/**
* Location: src/services/embeddings/NoteEmbeddingService.ts
* Purpose: Domain service for note-level embedding operations.
*
* Handles embedding, searching, and managing embeddings for vault notes.
* Each note gets a single embedding (no chunking) stored in the note_embeddings
* vec0 table with metadata in embedding_metadata.
*
* Features:
* - Note-level embeddings (one per note, no chunking)
* - Content hash for change detection (skip re-embedding unchanged notes)
* - Semantic search with heuristic re-ranking (recency + title match)
* - Find similar notes by embedding distance
* - Path updates for rename operations
*
* Relationships:
* - Used by EmbeddingService (facade) which delegates note operations here
* - Uses EmbeddingEngine for generating embeddings
* - Uses SQLiteCacheManager for vector storage
* - Uses shared utilities from EmbeddingUtils.ts
*/
import { App, TFile } from 'obsidian';
import type { EmbeddingEngine } from './EmbeddingEngine';
import { preprocessContent, hashContent } from './EmbeddingUtils';
import type { SQLiteCacheManager } from '../../database/storage/SQLiteCacheManager';
export interface SimilarNote {
notePath: string;
distance: number;
}
export class NoteEmbeddingService {
private app: App;
private db: SQLiteCacheManager;
private engine: EmbeddingEngine;
constructor(app: App, db: SQLiteCacheManager, engine: EmbeddingEngine) {
this.app = app;
this.db = db;
this.engine = engine;
}
/**
* Embed a single note (or update if content changed)
*
* @param notePath - Path to the note
*/
async embedNote(notePath: string): Promise<void> {
try {
const file = this.app.vault.getAbstractFileByPath(notePath);
if (!file || !(file instanceof TFile)) {
// File doesn't exist - remove stale embedding
await this.removeEmbedding(notePath);
return;
}
// Only process markdown files
if (file.extension !== 'md') {
return;
}
const content = await this.app.vault.read(file);
const processedContent = preprocessContent(content);
// Skip empty notes
if (!processedContent) {
return;
}
const contentHash = hashContent(processedContent);
// Check if already up to date
const existing = await this.db.queryOne<{ rowid: number; contentHash: string }>(
'SELECT rowid, contentHash FROM embedding_metadata WHERE notePath = ?',
[notePath]
);
if (existing && existing.contentHash === contentHash) {
return; // Already current
}
// Generate embedding
const embedding = await this.engine.generateEmbedding(processedContent);
// Convert Float32Array to Buffer for SQLite BLOB binding
const embeddingBuffer = Buffer.from(embedding.buffer);
const now = Date.now();
const modelInfo = this.engine.getModelInfo();
// Insert or update
if (existing) {
// Update existing - vec0 tables need direct buffer, no vec_f32() function
await this.db.run(
'UPDATE note_embeddings SET embedding = ? WHERE rowid = ?',
[embeddingBuffer, existing.rowid]
);
await this.db.run(
'UPDATE embedding_metadata SET contentHash = ?, updated = ?, model = ? WHERE rowid = ?',
[contentHash, now, modelInfo.id, existing.rowid]
);
} else {
// Insert new - vec0 auto-generates rowid, we get it after insert
await this.db.run(
'INSERT INTO note_embeddings(embedding) VALUES (?)',
[embeddingBuffer]
);
const result = await this.db.queryOne<{ id: number }>('SELECT last_insert_rowid() as id');
const rowid = result?.id ?? 0;
await this.db.run(
`INSERT INTO embedding_metadata(rowid, notePath, model, contentHash, created, updated)

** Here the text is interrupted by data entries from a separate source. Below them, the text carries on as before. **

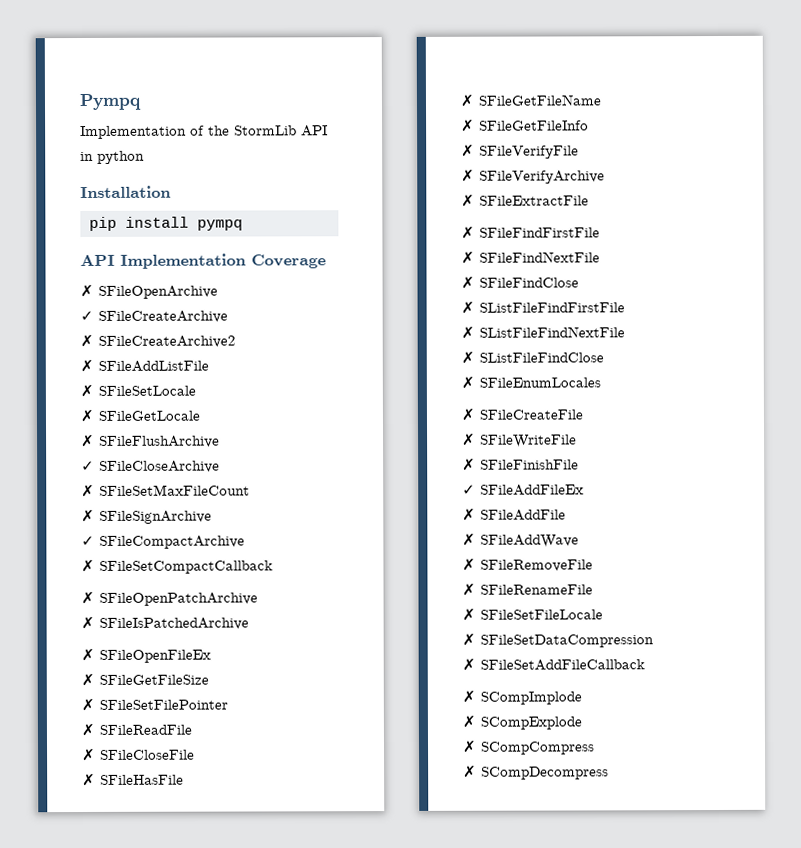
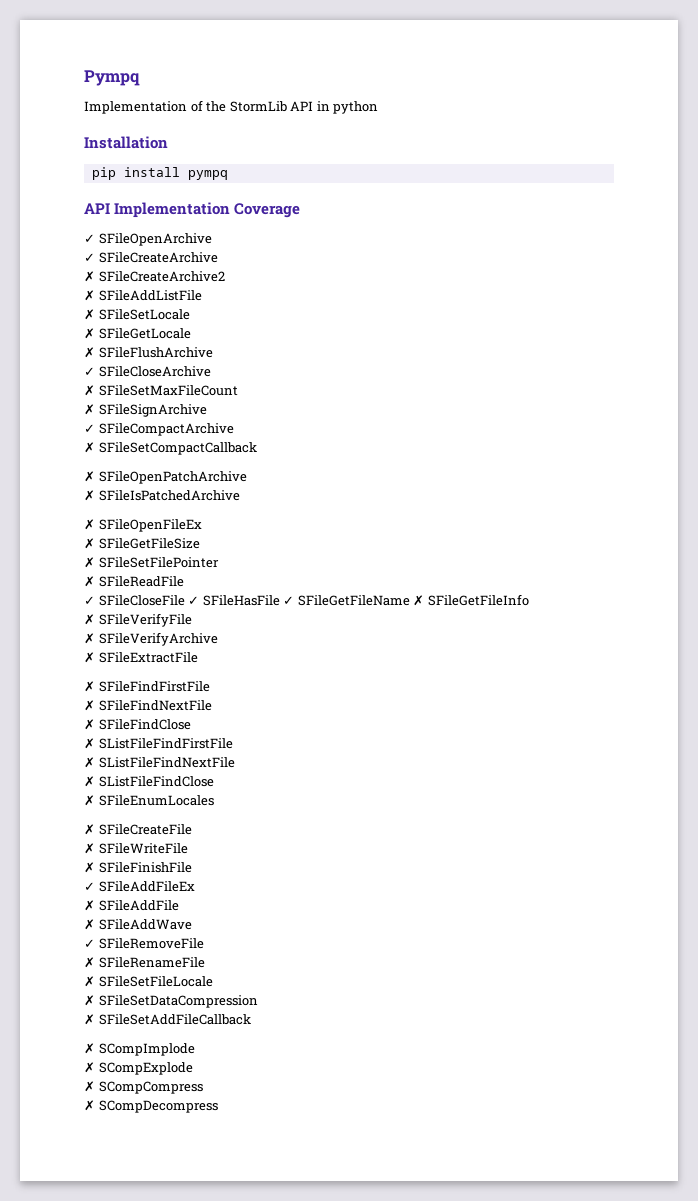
- ✗ SFileOpenArchive
+ ✓ SFileOpenArchive
- ✗ SFileCloseFile
- ✗ SFileHasFile
- ✗ SFileGetFileName
- ✗ SFileGetFileInfo
+ ✓ SFileCloseFile ✓ SFileHasFile ✓ SFileGetFileName ✗ SFileGetFileInfo
- ✗ SFileRemoveFile
+ ✓ SFileRemoveFile

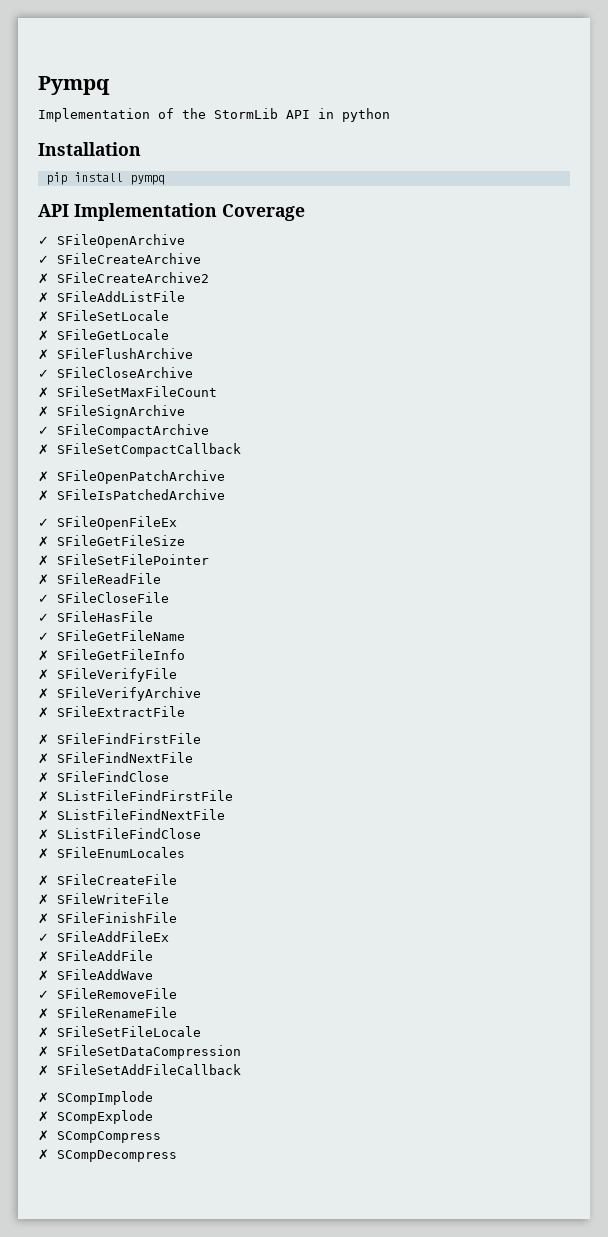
- ✗ SFileOpenFileEx
+ ✓ SFileOpenFileEx
- ✓ SFileCloseFile ✓ SFileHasFile ✓ SFileGetFileName ✗ SFileGetFileInfo
+ ✓ SFileCloseFile
+ ✓ SFileHasFile
+ ✓ SFileGetFileName
+ ✗ SFileGetFileInfo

VALUES (?, ?, ?, ?, ?, ?)`,
[rowid, notePath, modelInfo.id, contentHash, now, now]
);
}
} catch (error) {
console.error(`[NoteEmbeddingService] Failed to embed note ${notePath}:`, error);
throw error;
}
}
/**
* Find notes similar to a given note
*
* @param notePath - Path to the reference note
* @param limit - Maximum number of results (default: 10)
* @returns Array of similar notes with distance scores
*/
async findSimilarNotes(notePath: string, limit = 10): Promise<SimilarNote[]> {
try {
// First get the embedding for the source note
const sourceEmbed = await this.db.queryOne<{ embedding: Buffer }>(
`SELECT ne.embedding FROM note_embeddings ne
JOIN embedding_metadata em ON em.rowid = ne.rowid
WHERE em.notePath = ?`,
[notePath]
);
if (!sourceEmbed) {
return [];
}
// Then find similar notes using vec_distance_l2
const results = await this.db.query<SimilarNote>(`
SELECT
em.notePath,
vec_distance_l2(ne.embedding, ?) as distance
FROM note_embeddings ne
JOIN embedding_metadata em ON em.rowid = ne.rowid
WHERE em.notePath != ?
ORDER BY distance
LIMIT ?
`, [sourceEmbed.embedding, notePath, limit]);
return results;
} catch (error) {
console.error('[NoteEmbeddingService] Failed to find similar notes:', error);
return [];
}
}
/**
* Semantic search for notes by query text.
* Applies heuristic re-ranking (Recency + Title Match).
*
* @param query - Search query
* @param limit - Maximum number of results (default: 10)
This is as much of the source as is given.